Sudah lama saya (blogger) curiga dengan sosok Aung San Suu Kyi, "pejuang demokrasi" dan salah satu "ikon pecinta perdamaian" dunia. Suaminya yang orang Inggris dan latar belakang pendidikannya di universitas elit Inggris ditambah namanya yang meroket di dunia internasional-lah penyebab kecurigaan saya. Karena media-media massa barat tidak akan pernah "mengangkat" nama seseorang demikian tinggi kecuali dengan "imbalan" atau "tujuan" tertentu.
Dan kecurigaan saya terbukti sudah dengan sikap bungkamnya atas pembantaian sistematis yang kini dialami kaum muslim Rohingya di Myanmar. Ia mencoba menghindar dari "kewajiban moral" membela orang-orang Rohingya, saat diminta komentarnya oleh media massa tentang nasib orang-orang Rohingya itu, dengan berpura-pura tidak mengetahui status kewarganegaraan orang-orang Rohingya itu. Namun hal ini justru menimbulkan kesan kemunafikannya karena sebagai seorang pejuang HAM mustinya ia tidak melihat status kewarganegaraan seseorang yang tengah mengalami penindasan. Selain itu komentar ketidak tahuan status kewarganegaraan orang-orang Rohingya juga memperlihatkan "kebodohannya". Orang-orang Rohingya, meski berasal dari luar Myanmar, namun sudah ratusan tahun hidup di Myanmar jauh sebelum negara Myanmar terbentuk.

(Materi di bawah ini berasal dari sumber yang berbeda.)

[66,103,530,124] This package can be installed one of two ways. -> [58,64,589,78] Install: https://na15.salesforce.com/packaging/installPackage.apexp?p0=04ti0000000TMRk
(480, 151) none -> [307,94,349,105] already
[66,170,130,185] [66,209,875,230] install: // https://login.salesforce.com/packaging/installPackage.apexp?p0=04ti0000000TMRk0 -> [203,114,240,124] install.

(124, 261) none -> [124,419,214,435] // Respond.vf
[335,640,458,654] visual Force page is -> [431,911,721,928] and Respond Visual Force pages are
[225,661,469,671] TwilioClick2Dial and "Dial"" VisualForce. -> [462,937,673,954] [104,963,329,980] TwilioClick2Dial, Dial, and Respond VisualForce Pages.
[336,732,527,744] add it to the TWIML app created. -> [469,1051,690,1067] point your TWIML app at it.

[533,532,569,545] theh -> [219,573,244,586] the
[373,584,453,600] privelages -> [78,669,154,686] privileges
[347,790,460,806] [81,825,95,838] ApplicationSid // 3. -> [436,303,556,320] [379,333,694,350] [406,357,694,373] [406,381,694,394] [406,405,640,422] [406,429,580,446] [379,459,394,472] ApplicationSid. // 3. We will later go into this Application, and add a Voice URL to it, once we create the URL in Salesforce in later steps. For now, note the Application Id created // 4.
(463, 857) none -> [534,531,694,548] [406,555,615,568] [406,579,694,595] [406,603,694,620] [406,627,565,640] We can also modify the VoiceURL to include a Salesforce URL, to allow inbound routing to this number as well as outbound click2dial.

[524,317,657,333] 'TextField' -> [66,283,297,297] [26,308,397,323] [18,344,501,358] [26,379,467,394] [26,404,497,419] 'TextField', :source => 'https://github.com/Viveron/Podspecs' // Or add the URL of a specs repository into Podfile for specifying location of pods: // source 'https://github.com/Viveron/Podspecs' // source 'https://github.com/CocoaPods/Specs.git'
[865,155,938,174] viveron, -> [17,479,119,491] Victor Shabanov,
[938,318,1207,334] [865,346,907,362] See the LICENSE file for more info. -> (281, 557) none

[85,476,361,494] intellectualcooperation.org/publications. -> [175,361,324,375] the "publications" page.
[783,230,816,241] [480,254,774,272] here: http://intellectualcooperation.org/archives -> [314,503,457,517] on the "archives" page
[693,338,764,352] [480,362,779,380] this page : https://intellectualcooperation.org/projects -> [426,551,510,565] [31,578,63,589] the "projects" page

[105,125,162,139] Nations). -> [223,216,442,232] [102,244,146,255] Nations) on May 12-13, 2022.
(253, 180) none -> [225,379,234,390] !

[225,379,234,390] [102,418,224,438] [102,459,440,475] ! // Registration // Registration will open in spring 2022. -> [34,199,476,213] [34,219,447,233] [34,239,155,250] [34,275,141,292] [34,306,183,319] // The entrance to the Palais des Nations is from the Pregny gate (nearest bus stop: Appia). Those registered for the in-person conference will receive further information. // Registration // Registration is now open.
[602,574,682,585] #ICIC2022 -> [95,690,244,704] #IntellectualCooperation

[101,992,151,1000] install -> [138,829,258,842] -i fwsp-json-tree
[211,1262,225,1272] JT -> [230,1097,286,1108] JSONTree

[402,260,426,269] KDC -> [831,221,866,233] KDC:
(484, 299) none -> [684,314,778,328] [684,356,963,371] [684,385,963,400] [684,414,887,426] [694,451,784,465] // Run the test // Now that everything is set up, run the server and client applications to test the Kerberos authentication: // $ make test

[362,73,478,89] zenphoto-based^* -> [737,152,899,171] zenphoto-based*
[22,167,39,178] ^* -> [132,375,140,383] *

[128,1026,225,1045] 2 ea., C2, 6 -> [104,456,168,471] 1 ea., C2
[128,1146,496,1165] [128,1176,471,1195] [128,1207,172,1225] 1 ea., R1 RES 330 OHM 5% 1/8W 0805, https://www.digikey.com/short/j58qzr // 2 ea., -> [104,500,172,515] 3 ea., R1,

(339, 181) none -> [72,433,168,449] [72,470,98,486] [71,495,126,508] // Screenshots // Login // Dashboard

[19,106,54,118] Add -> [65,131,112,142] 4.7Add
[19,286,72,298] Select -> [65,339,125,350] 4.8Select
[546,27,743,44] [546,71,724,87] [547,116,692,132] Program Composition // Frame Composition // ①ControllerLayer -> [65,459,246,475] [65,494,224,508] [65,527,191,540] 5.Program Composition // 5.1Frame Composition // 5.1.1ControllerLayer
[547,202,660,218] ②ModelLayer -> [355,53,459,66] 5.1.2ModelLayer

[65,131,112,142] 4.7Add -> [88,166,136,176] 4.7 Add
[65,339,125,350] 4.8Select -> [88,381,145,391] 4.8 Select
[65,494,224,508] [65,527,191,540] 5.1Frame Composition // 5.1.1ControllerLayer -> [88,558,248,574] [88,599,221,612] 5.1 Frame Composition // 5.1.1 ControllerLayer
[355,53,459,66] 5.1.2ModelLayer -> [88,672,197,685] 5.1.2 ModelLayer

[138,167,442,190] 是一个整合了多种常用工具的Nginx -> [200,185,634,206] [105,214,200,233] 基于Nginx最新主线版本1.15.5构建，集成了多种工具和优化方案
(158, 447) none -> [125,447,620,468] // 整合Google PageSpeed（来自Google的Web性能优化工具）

Dan karena sikap munafik dan bodoh itulah Suu Kyi harus memanen kecaman dari berbagai belahan dunia.
"Sangat mengecewakan, ia berada pada posisi sulit, namun orang kecewa dengan sikap diamnya," kata Anna Roberts, pimpinan LSM Burma Campaign yang bermarkas di Inggris.
“Dalam hal ini ia melewatkan kesempatan untuk menyampaikan hal-hal terpuji," kata Brad Adams, direktur Human Rights Watch wilayah Asia.
“Segalanya terasa meledak saat ia berkeliling Eropa namun tidak menyinggung (masalah Rohingya) sama sekali," tambah Brad Adams menyinggung kunjungan Suu Kyi ke beberapa negara Eropa baru-baru ini.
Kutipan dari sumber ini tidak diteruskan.